One may find the explicit sexual language of the mystics inspiring and beautiful, but Western semantic revisionism, downplaying God and emphasising sex, is but a superficial attempt to regulate ‘Eastern’ modes of thought and writing. It “confiscates the energising presence of the substantively different Other,” in the words of Abdal Hakim Murad. To clarify – universal love for all humanity and material creation may inspire us in a sexual manner, but to follow that inspiration, rather than true universal love, is a base error.

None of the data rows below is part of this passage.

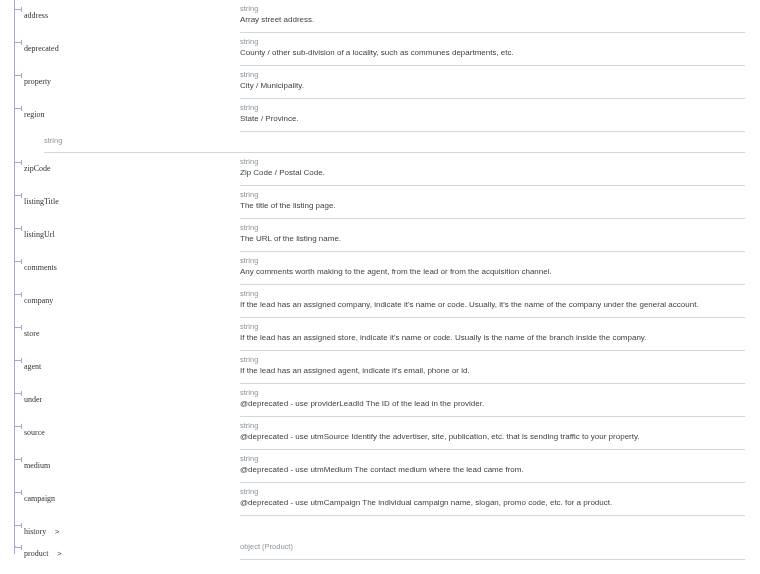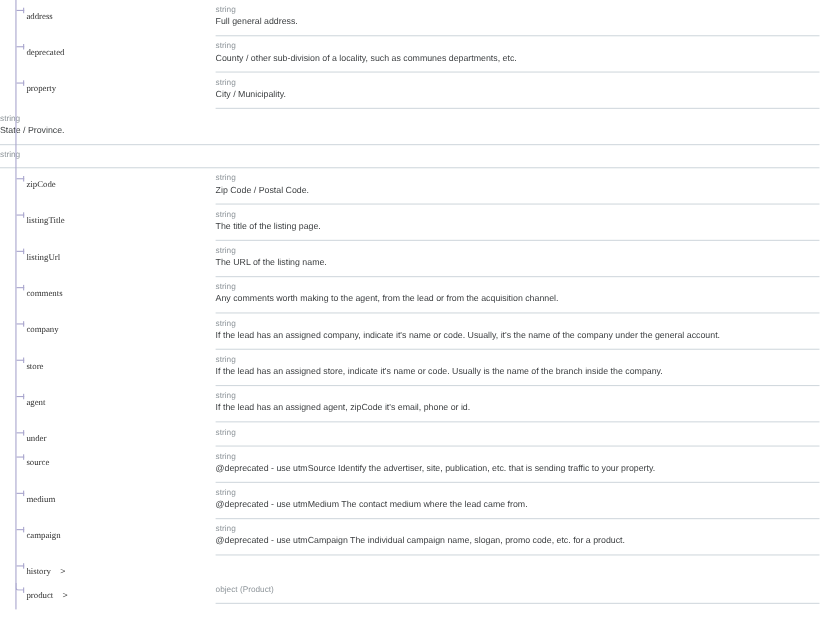--- a/index.html
+++ b/index.html
@@ -83,6 +83,7 @@
     margin-right: 15px;
     padding: 4px 0 6px 0;
     border-bottom: 1px solid #d2d9de;
+    margin-left: 44px;
   }
 
   .field-type {

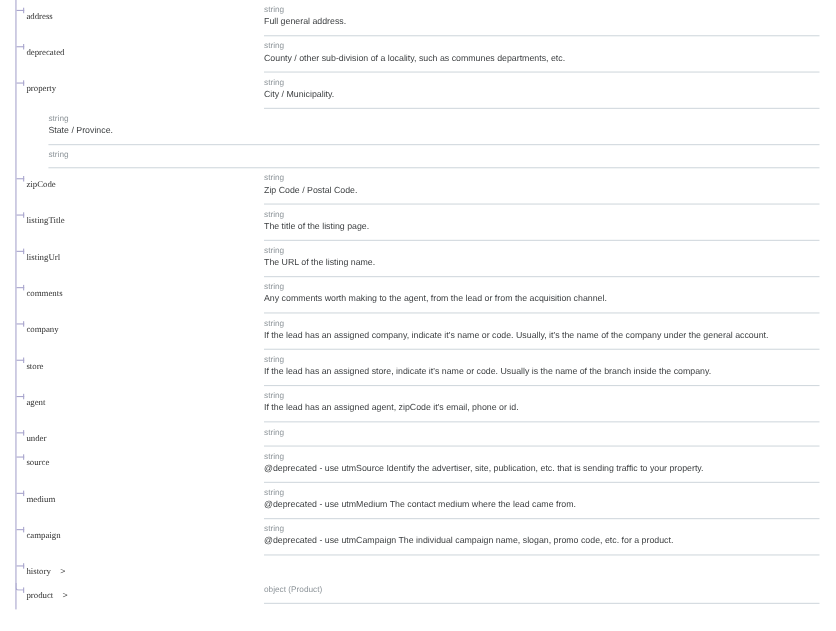--- a/index.html
+++ b/index.html
@@ -112,7 +112,7 @@
     </div>
     <div class="cell-right">
       <div class="field-type">string</div>
-      <div class="field-desc">Full general address.</div>
+      <div class="field-desc">Array street address.</div>
     </div>
   </div>
 

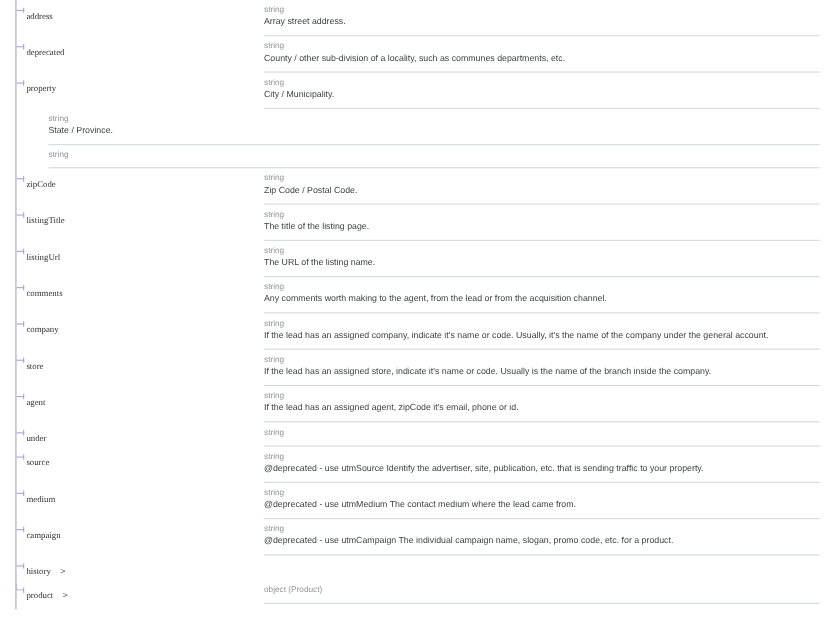--- a/index.html
+++ b/index.html
@@ -141,6 +141,11 @@
   </div>
 
   <div class="row">
+    <div class="cell-left">
+      <span class="connector"></span>
+      <span class="field-name">region</span>
+      
+    </div>
     <div class="cell-right">
       <div class="field-type">string</div>
       <div class="field-desc">State / Province.</div>

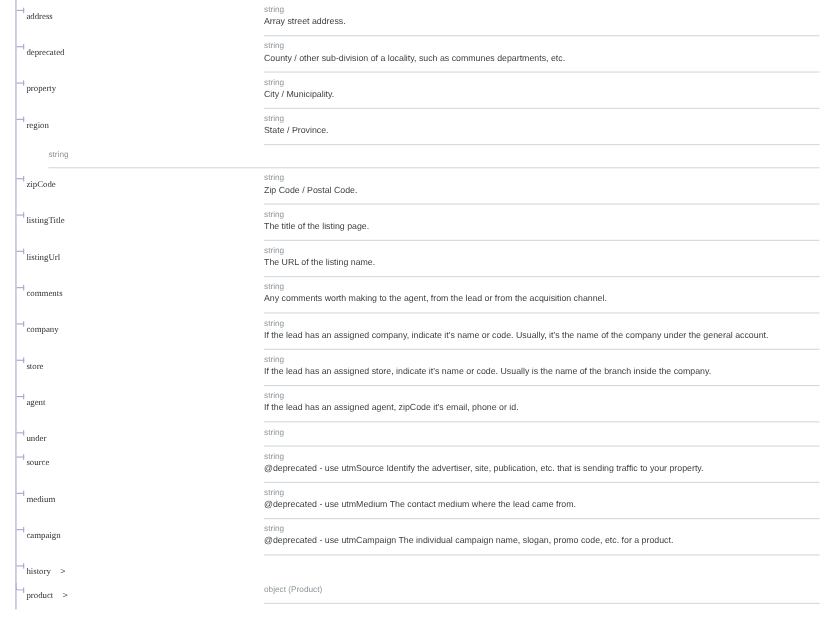--- a/index.html
+++ b/index.html
@@ -239,7 +239,7 @@
     </div>
     <div class="cell-right">
       <div class="field-type">string</div>
-      <div class="field-desc">If the lead has an assigned agent, zipCode it's email, phone or id.</div>
+      <div class="field-desc">If the lead has an assigned agent, indicate it's email, phone or id.</div>
     </div>
   </div>
 

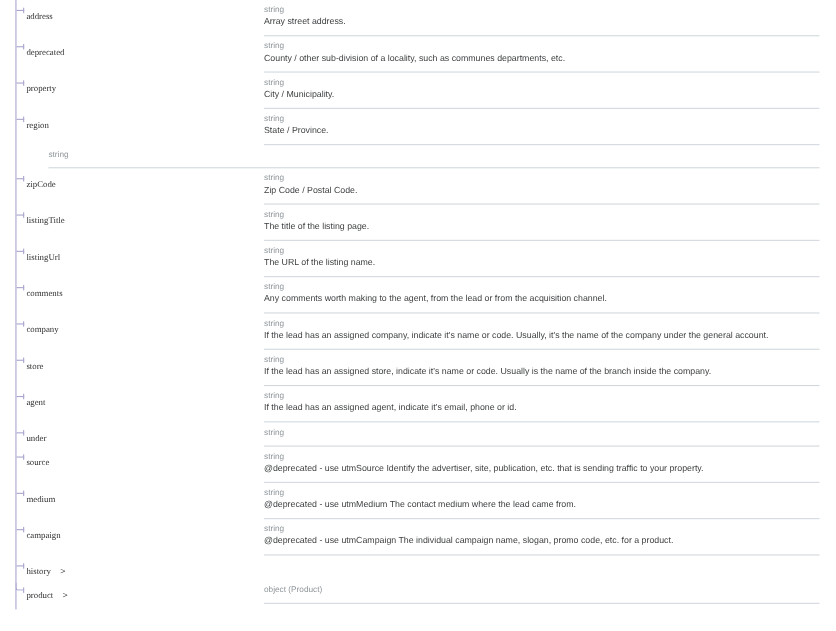--- a/index.html
+++ b/index.html
@@ -251,6 +251,7 @@
     </div>
     <div class="cell-right">
       <div class="field-type">string</div>
+      <div class="field-desc">@deprecated - use providerLeadId The ID of the lead in the provider.</div>
     </div>
   </div>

Let me preface the following by clarifying that it is unlikely Rumi had any particularly homophobic attitudes himself – given the universalism of his love, and openness to human diversity – and I myself believe that an increasing openness to non-traditional forms of love is a great hope for the future. But I am not convinced by the idea that love between men inevitably takes a sexual form. In an increasingly open and sexualised society, where affection, intimacy and sexuality are so often squeezed into one box, it seems hard for readers to imagine a form of homosociality in which men spend time alone together, speak fondly of each other’s traits, and love each other as brothers in the way that men of the past so often have. When male homoeroticism becomes ever more destigmatised and public, it becomes ever more difficult to imagine spiritual male intimacy of the sort experienced by Shams and Rumi. Yet it is now, in an atomised, post-pandemic world, that radical love, intimacy, and human connection is most needed, for “love of a human being / is an ascension toward love of God.”
What is key to ‘eshq in all such poetry is that it covers so much more than sexuality, indicating a refusal to distinguish between desirable and undesirable, male and female, or fondness and aversion. Thus, to reduce ‘eshq down to homo- or heterosexuality is to mistranslate and willingly misinterpret devotional poetry for the sake of one ‘discourse’ over another. Another important feature of ‘eshq is that it is to be cultivated irrespective of pleasure and pain, no matter how it makes us feel; human neediness and base desire act here as a corruption of universal love’s primordial value. The aspiration to unconditional devotion despite the pain that it may incur is best taught by Rabi’a of Basra, who famously said “If I worship you / for fear of hell / burn me in that help, If I worship you / hoping for paradise / make it forbidden for me.” This is not to say that we should ignore and downplay homoeroticism in Sufi letters – its didactic role in Persian poetry is undeniable, and to see an increasing number of queer theorists attracted to Sufi mysticism is highly encouraging. But nonetheless, many theorists view this poetic tradition through an ethnocentric and ahistorical lens, attempting to redefine the parameters of ‘Eastern’ male love to better fit modern categories and values, for the purpose of palatability at the expense of accuracy and semantic integrity.
We all have the license to read and interpret poetry as we desire, and if the language of metaphysical love informs you of your own sexuality in a way that offers emotional relevance, this is nothing to criticise. But scholarly attempts to make poetry ‘palatable’ to Western audiences by emphasising sexuality at the expense of the divine ought to be more openly criticised, especially when we live in a society that claims openness to the Other. Until Western cultural studies are willing to integrate anything that does not resemble itself, poetry and scholarship will never experience real difference, and instead the Other will remain the Other, always welcome in theory, but not quite in practice.